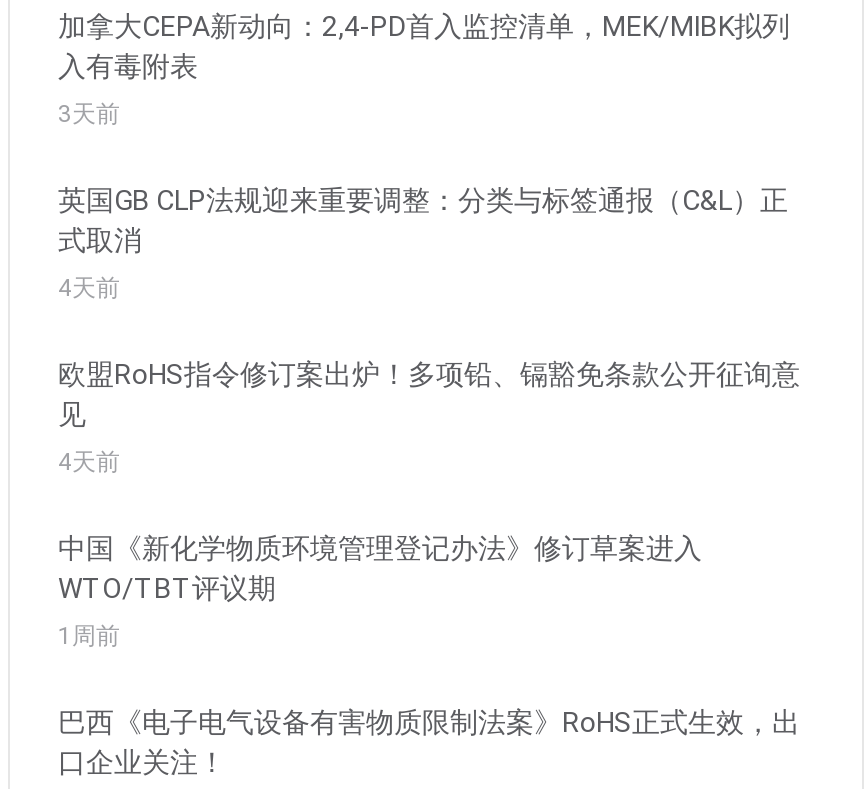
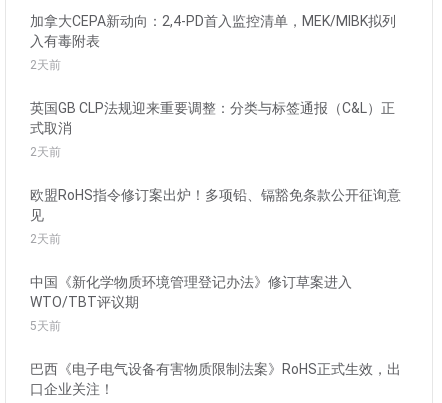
- 3天前
+ 2天前

- 4天前
+ 2天前

- 4天前
+ 2天前

- 1周前
+ 5天前
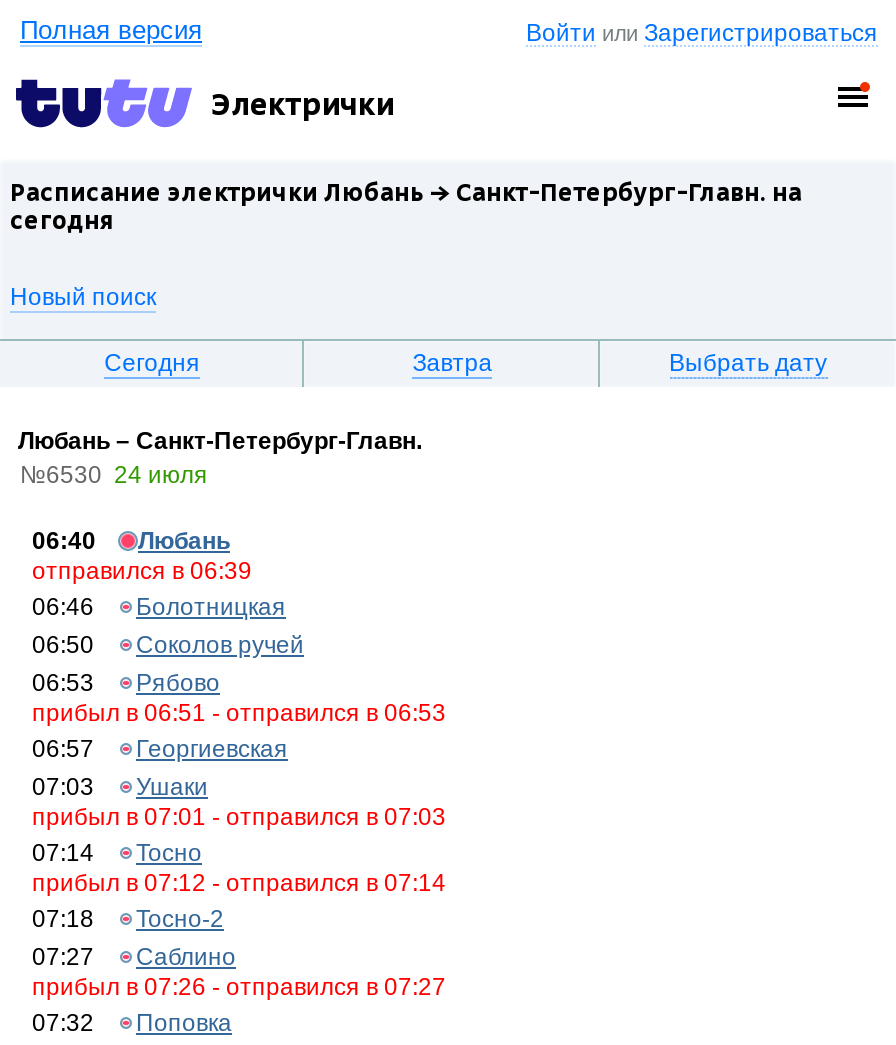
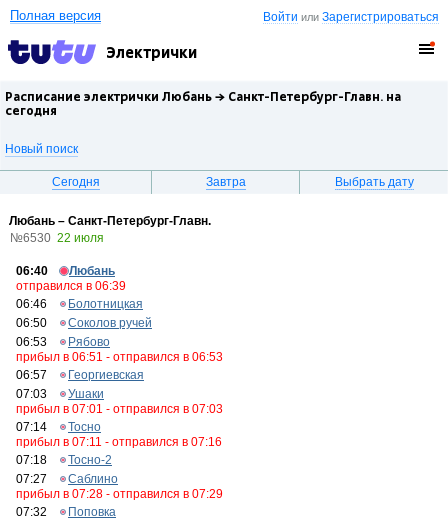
- №6530 24 июля
+ №6530 22 июля

- прибыл в 07:12 - отправился в 07:14
+ прибыл в 07:11 - отправился в 07:16

- прибыл в 07:26 - отправился в 07:27
+ прибыл в 07:28 - отправился в 07:29
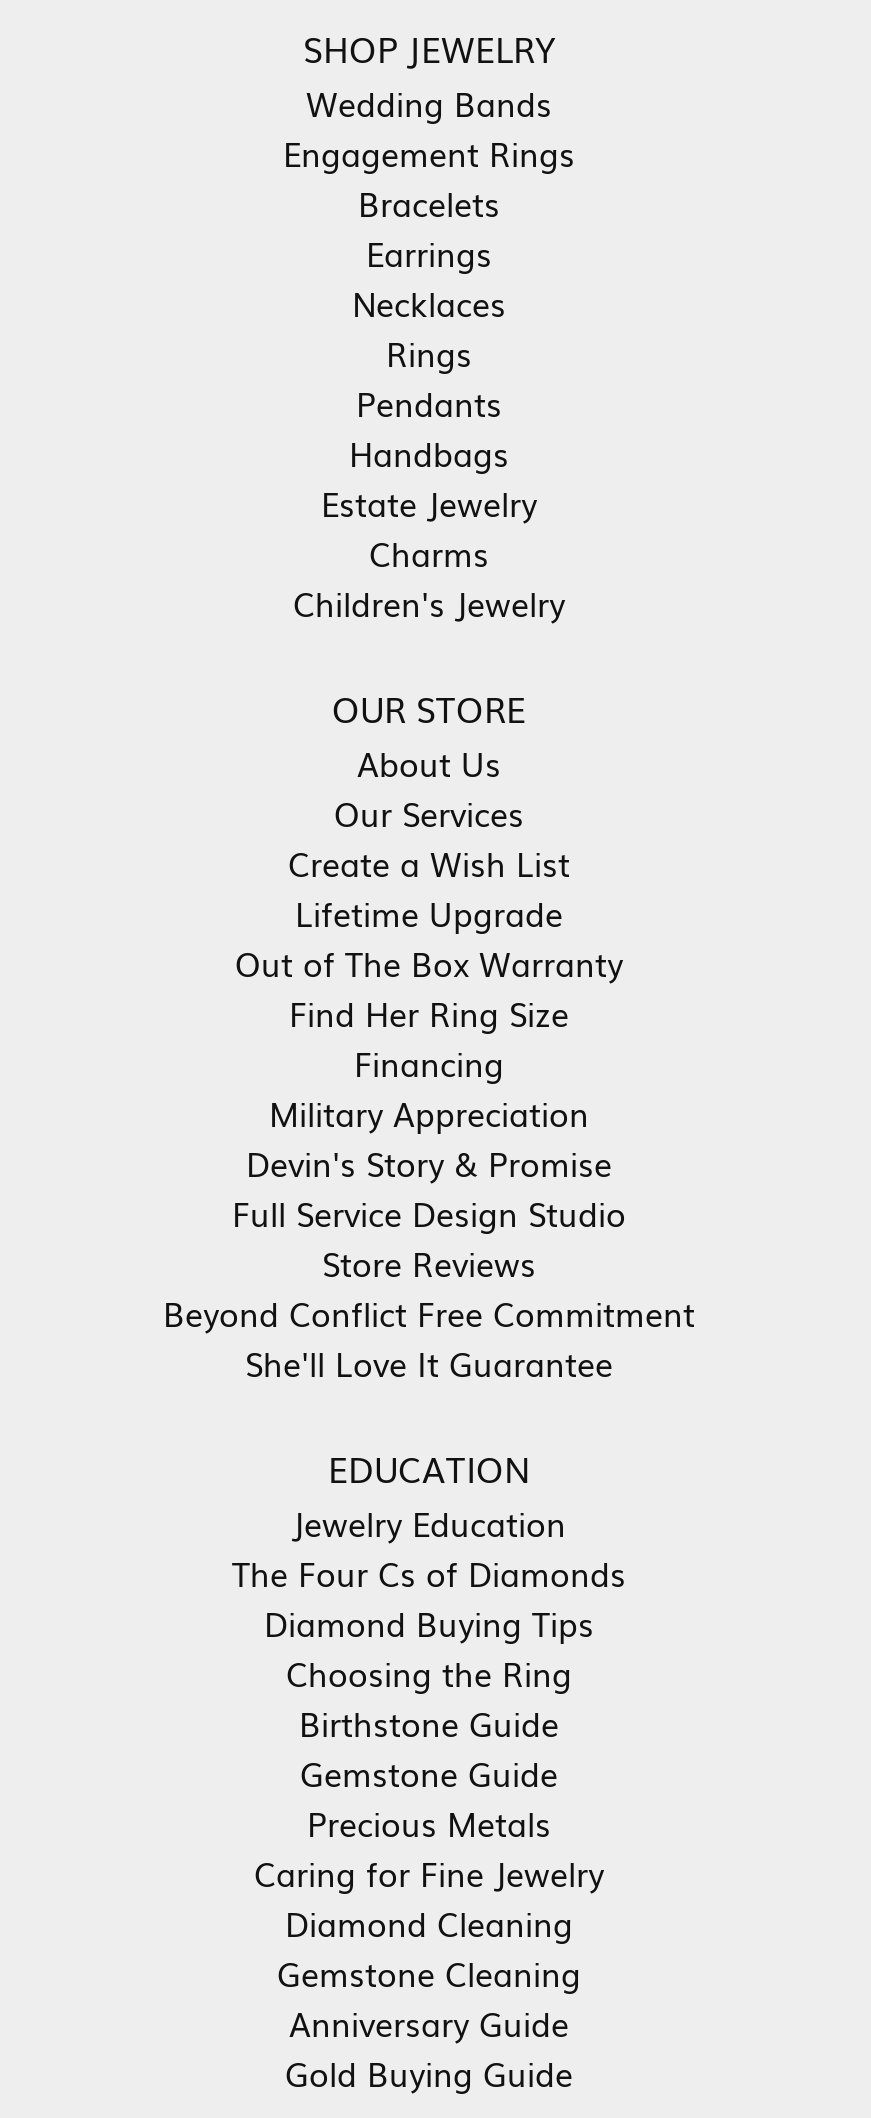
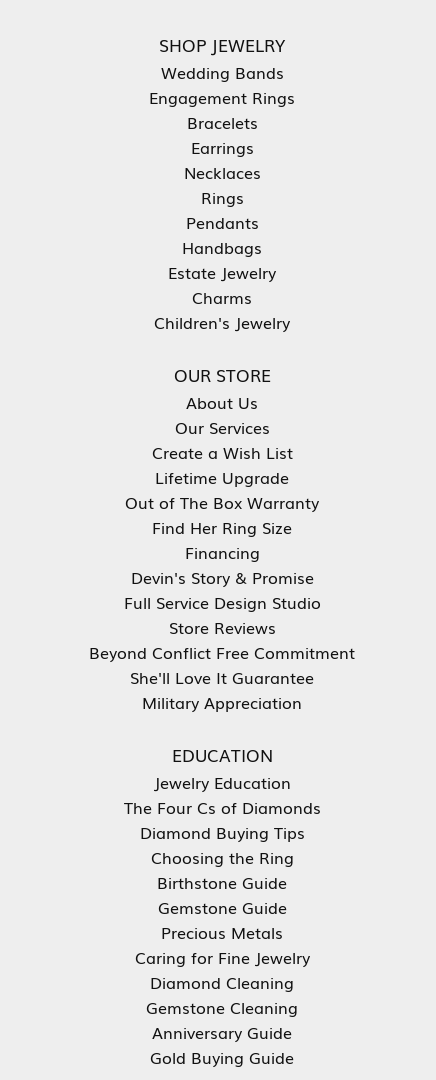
moved down: Military Appreciation

moved up: Devin's Story & Promise | Full Service Design Studio | Store Reviews | Beyond Conflict Free Commitment | She'll Love It Guarantee
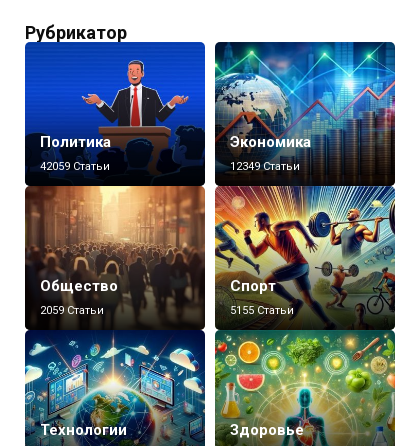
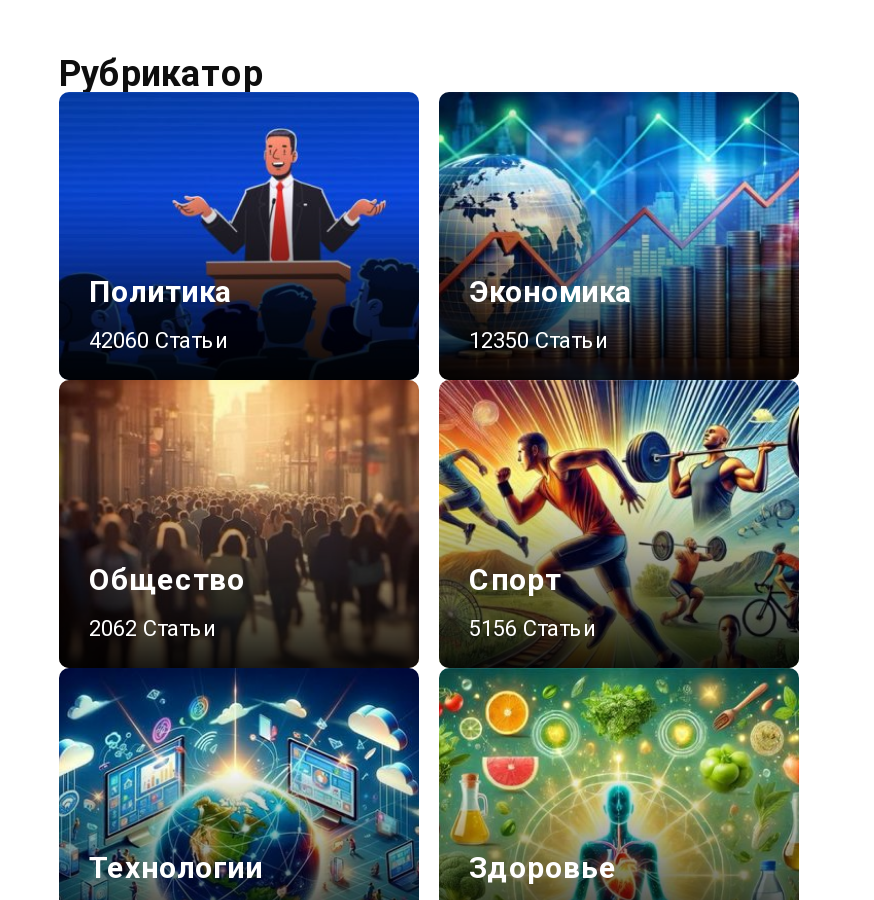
- 42059 Статьи
+ 42060 Статьи

- 12349 Статьи
+ 12350 Статьи

- 2059 Статьи
+ 2062 Статьи

- 5155 Статьи
+ 5156 Статьи
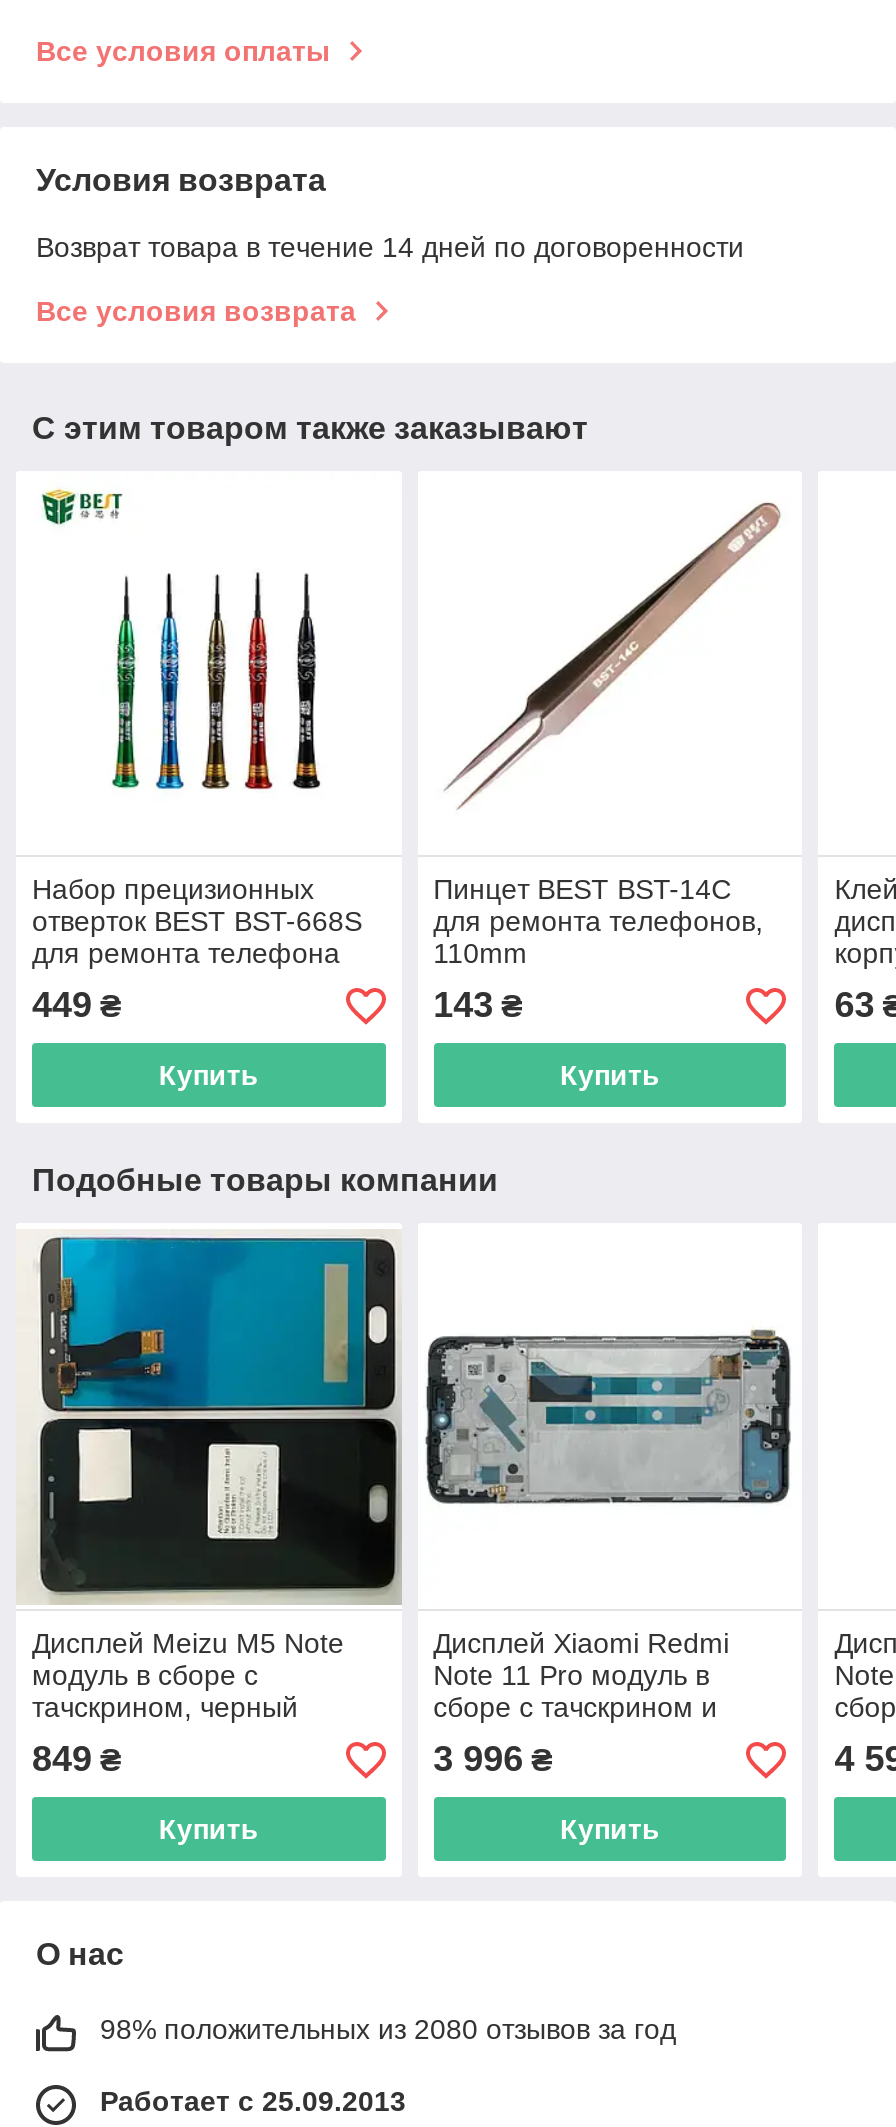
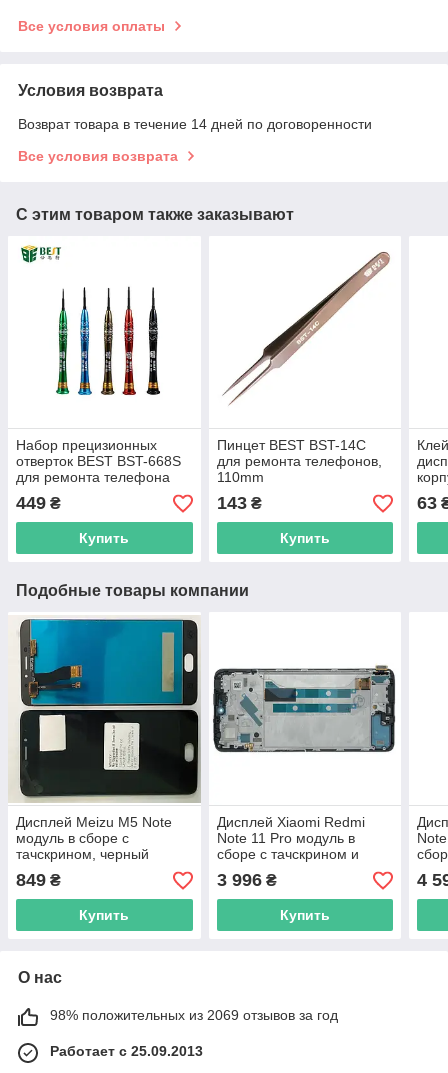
- 98% положительных из 2080 отзывов за год
+ 98% положительных из 2069 отзывов за год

- - - - -

About this exercise:
An exact copy of the listing is required, with every image removed.

Solution below:
- 3天前
+ 2天前

- 4天前
+ 2天前

- 4天前
+ 2天前

- 1周前
+ 5天前
- №6530 24 июля
+ №6530 22 июля

- прибыл в 07:12 - отправился в 07:14
+ прибыл в 07:11 - отправился в 07:16

- прибыл в 07:26 - отправился в 07:27
+ прибыл в 07:28 - отправился в 07:29
moved down: Military Appreciation

moved up: Devin's Story & Promise | Full Service Design Studio | Store Reviews | Beyond Conflict Free Commitment | She'll Love It Guarantee
- 42059 Статьи
+ 42060 Статьи

- 12349 Статьи
+ 12350 Статьи

- 2059 Статьи
+ 2062 Статьи

- 5155 Статьи
+ 5156 Статьи
- 98% положительных из 2080 отзывов за год
+ 98% положительных из 2069 отзывов за год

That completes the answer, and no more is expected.